Medallion Financial made misleading statements regarding the method by which it calculated the LTVs for its loans in its 2017 financial statements. In both its 2016 and 2017 Forms 10-K, Medallion Financial claimed to calculate LTV ratios on a gross loan balance— meaning that the managed unrealized depreciation or allowance was not included in the calculation. The amount of managed unrealized depreciation on these loans during this time period was significant—approximately $63 million for both 2016 and 2017. For both 2016 and 2017, Medallion Financial claimed that the LTV ratios were approximately 130 percent.
In Item 1 of its Form 10-K for the year ended December 31, 2017, Medallion Financial claimed that its weighted average LTV of loans collateralized by taxi medallions was 131% compared to 129% at December 31, 2016. The Form 10-K stated that “[t]hese ratios also do not factor in the  unrealized depreciation on these loans of $62,723,000 and $63,252,000 as of December 31, 2017 and 2016, respectively.”
These statements were false and misleading. For the 2017 Form 10-K, Medallion Financial actually calculated the LTV on a net basis—meaning that the approximate $63 million in unrealized depreciation or allowance was included prior to calculating the LTV ratio.
Medallion Financial’s misstatement regarding LTV in its 2017 Form 10-K misleadingly gave the appearance that the LTV ratios remained stable, at approximately 130%, for the periods ending in 2016 and 2017.
If Medallion Financial had calculated the 2017 LTV ratio consistently with the 2016 LTV calculation, and in the way described in its 2017 Form 10-K, the LTV ratio would have been 155%. That increase in LTV ratio from approximately 130% in 2016 to approximately 155% in 2017—a significant increase in LTV ratio—would have shown the decline in the collateral supporting for Medallion Financial’s and the Bank’s loans during that time period.

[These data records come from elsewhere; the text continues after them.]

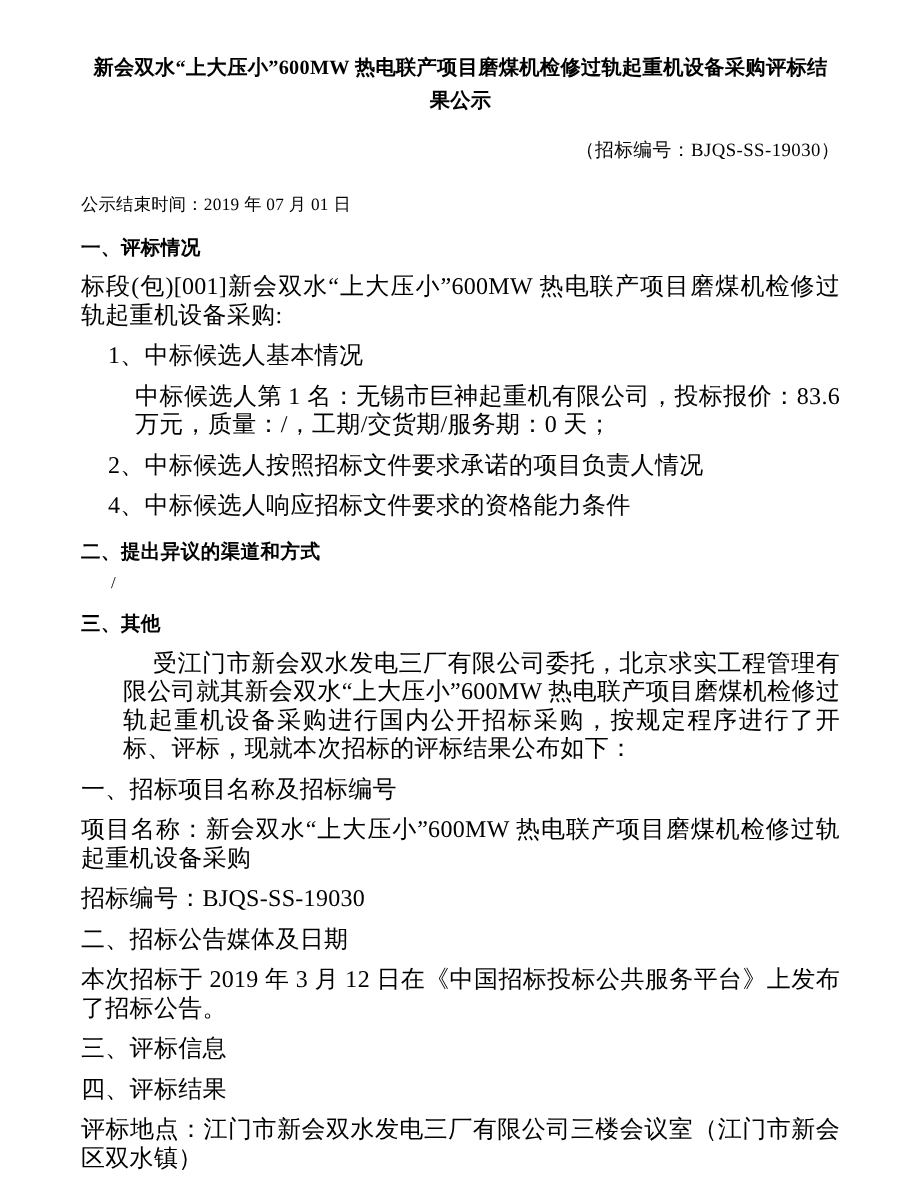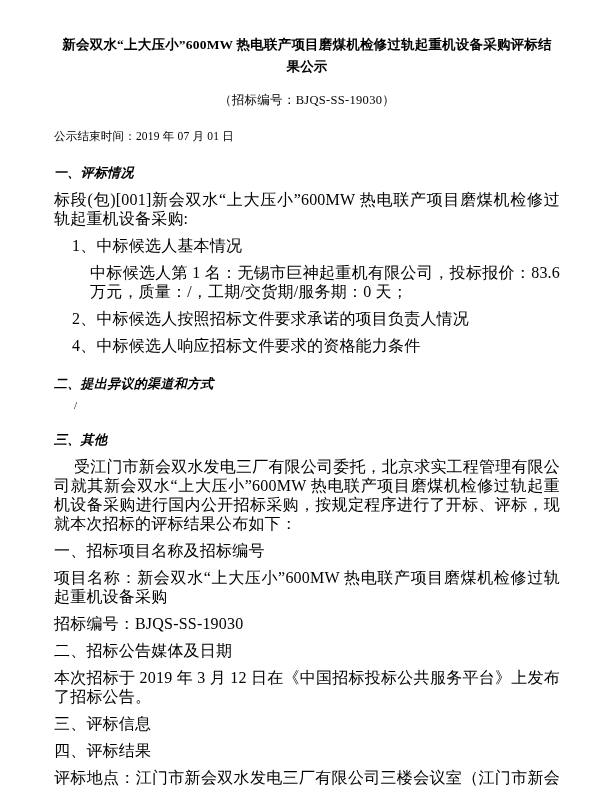"（招标编号：BJQS-SS-19030）" .doc-subtitle { text-align: center -> right }
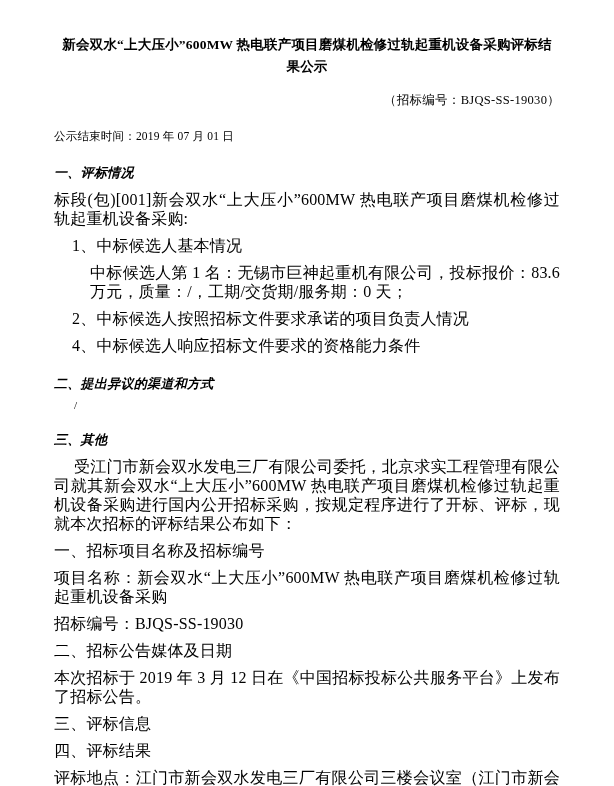"一、评标情况" .h-sec { font-style: italic -> none; margin-top: 20px -> 12px }
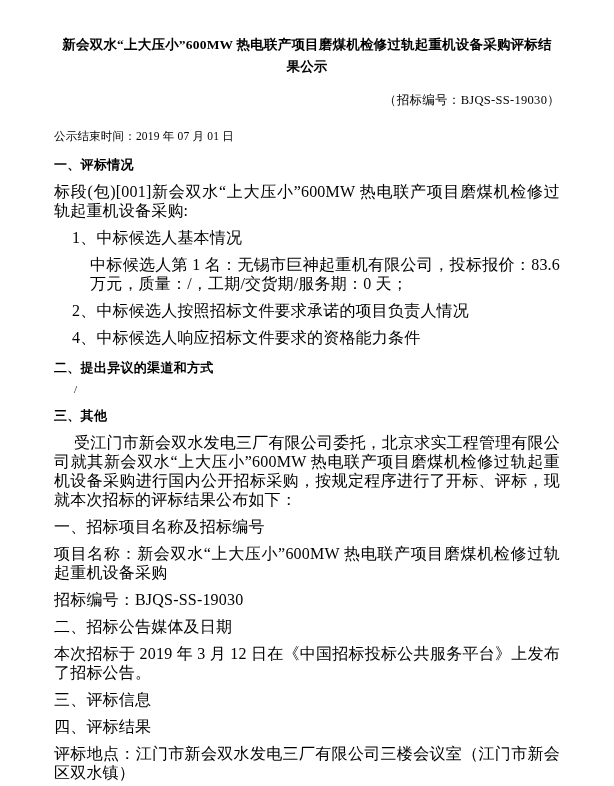"受江门市新会双水发电三厂有限公司委托，北京求实工程管理有限公司就其新会双水“上大" p.ind-first { margin-left: none -> 28px }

As Medallion Financial’s President and Chief Operating Officer, and as head of the Investment Committee and Chief Credit Officer, Murstein knowingly or recklessly failed to ensure that Medallion Financial kept accurate books and records through the recording of inaccurate valuations for the Bank, the medallion-backed loans, Chicago medallions and LTV disclosures.
Medallion Financial failed to devise and maintain a system of internal accounting controls sufficient to provide reasonable assurance that transactions were recorded as necessary to permit preparation of financial statements in conformity with generally accepted accounting principles. Murstein knowingly or recklessly aided and abetted Medallion Financial’s books and records and internal accounting controls violations.”